#### [WHAT YOU SHOULD DO]
Below this sentence is a listing; return exactly its lines from the one with "row order: Class" to the one with "UAEN240131 | ESEN11: 9 -> 12", both kept, and nothing more.

-*-

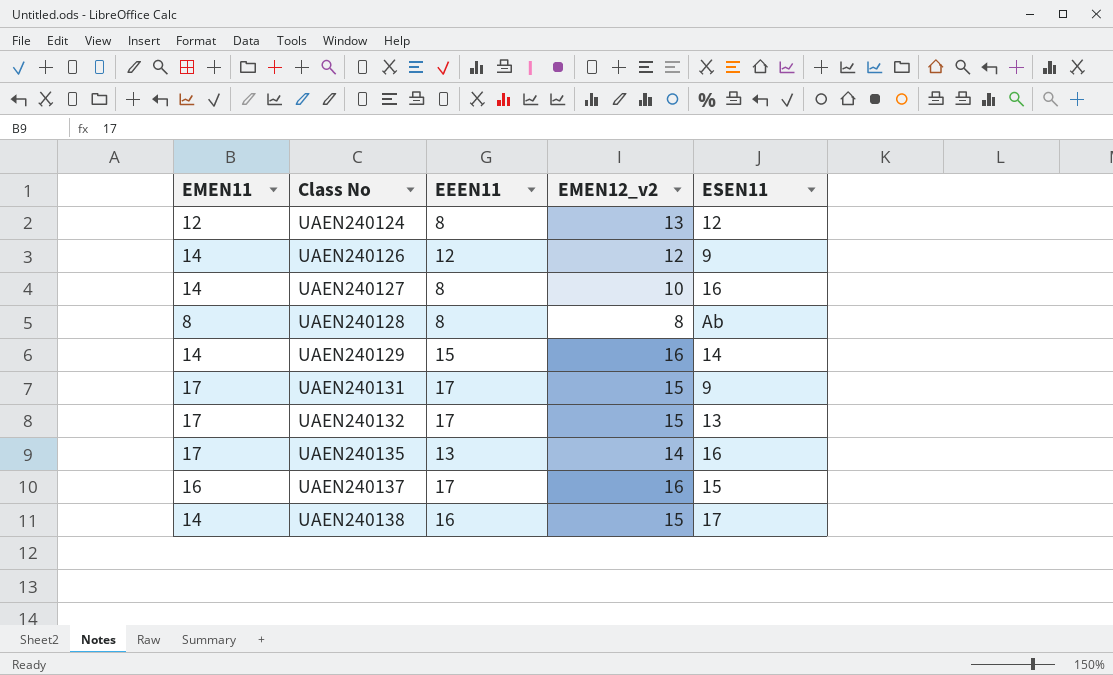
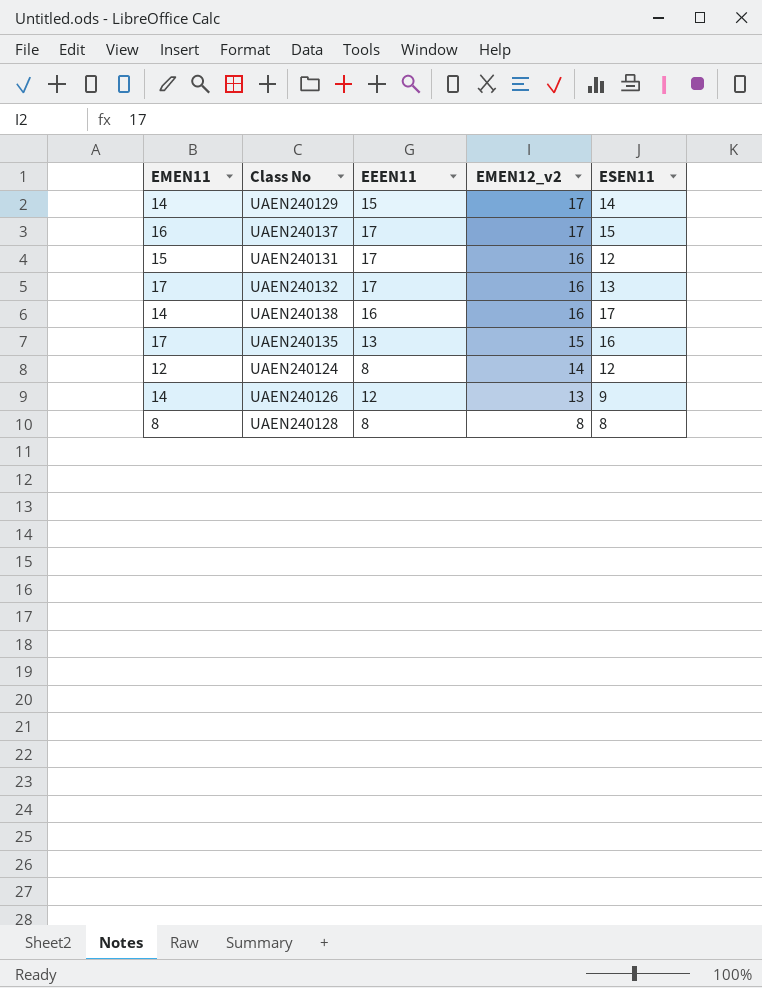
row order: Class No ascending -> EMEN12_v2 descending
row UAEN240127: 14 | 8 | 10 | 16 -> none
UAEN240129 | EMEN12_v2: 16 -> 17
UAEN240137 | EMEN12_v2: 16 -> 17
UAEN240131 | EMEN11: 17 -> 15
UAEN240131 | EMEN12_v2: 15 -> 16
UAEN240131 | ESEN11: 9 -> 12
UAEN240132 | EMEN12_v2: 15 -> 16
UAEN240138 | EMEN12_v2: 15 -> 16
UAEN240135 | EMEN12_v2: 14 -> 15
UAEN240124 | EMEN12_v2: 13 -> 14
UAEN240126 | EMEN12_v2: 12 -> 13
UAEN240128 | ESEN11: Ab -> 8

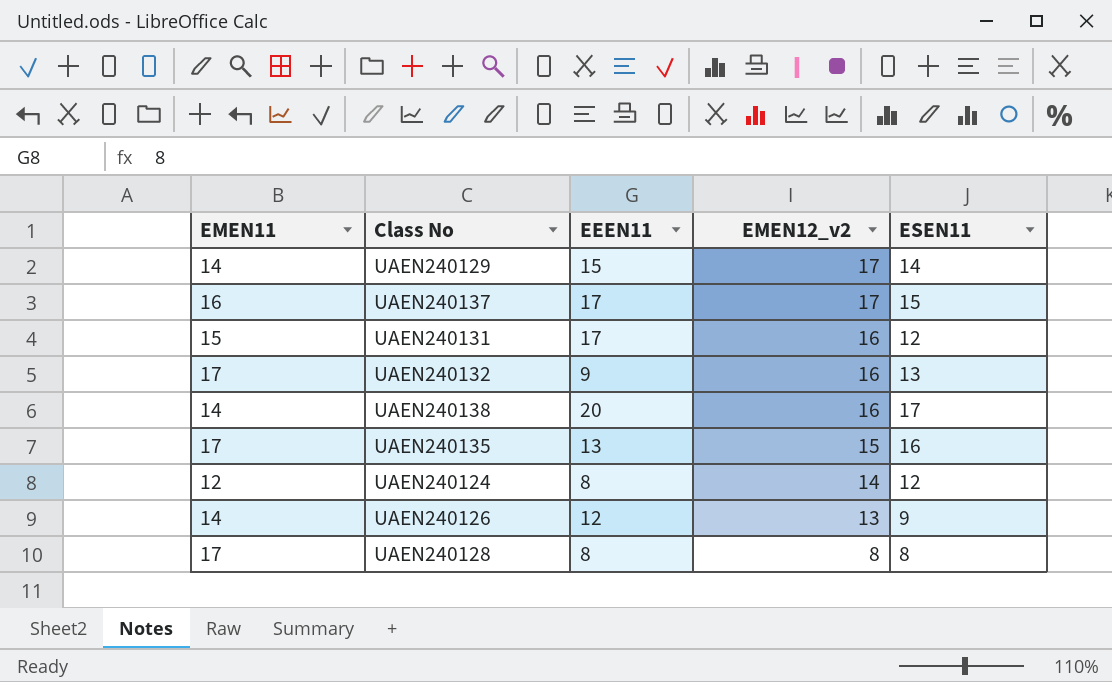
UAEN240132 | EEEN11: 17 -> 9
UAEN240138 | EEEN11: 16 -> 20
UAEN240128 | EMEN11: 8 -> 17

-*-

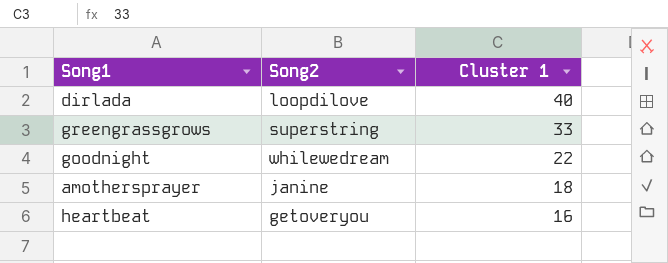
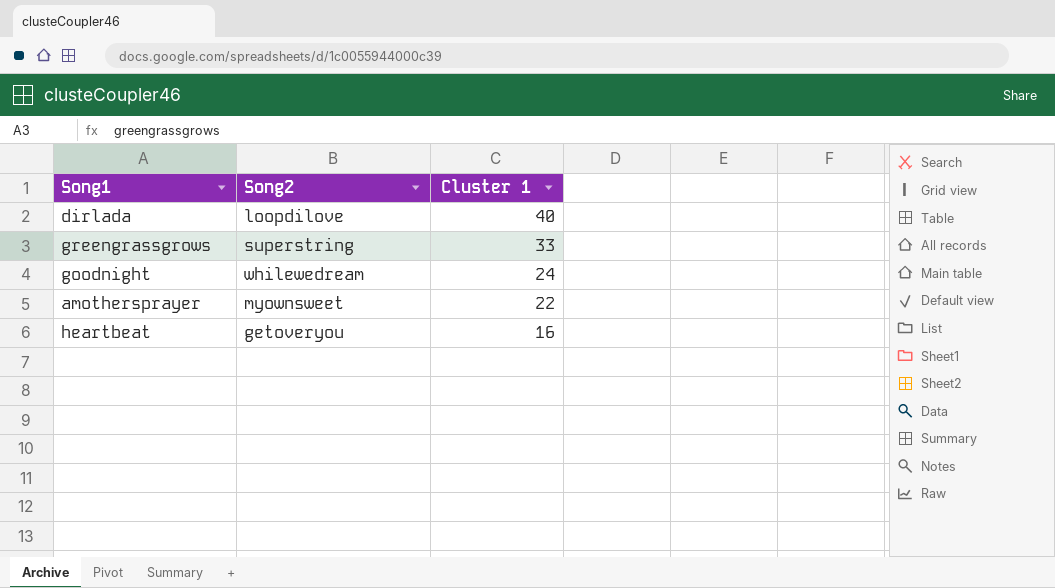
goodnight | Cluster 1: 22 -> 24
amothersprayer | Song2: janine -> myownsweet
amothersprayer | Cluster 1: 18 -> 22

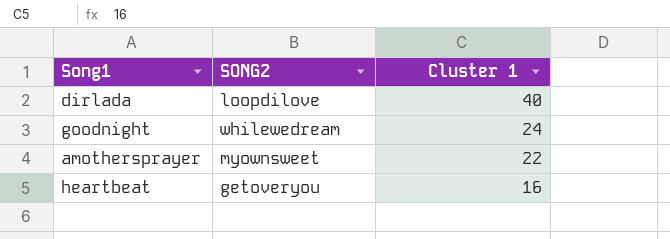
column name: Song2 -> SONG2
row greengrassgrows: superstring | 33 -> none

-*-

#### [EXPECTED ANSWER]
row order: Class No ascending -> EMEN12_v2 descending
row UAEN240127: 14 | 8 | 10 | 16 -> none
UAEN240129 | EMEN12_v2: 16 -> 17
UAEN240137 | EMEN12_v2: 16 -> 17
UAEN240131 | EMEN11: 17 -> 15
UAEN240131 | EMEN12_v2: 15 -> 16
UAEN240131 | ESEN11: 9 -> 12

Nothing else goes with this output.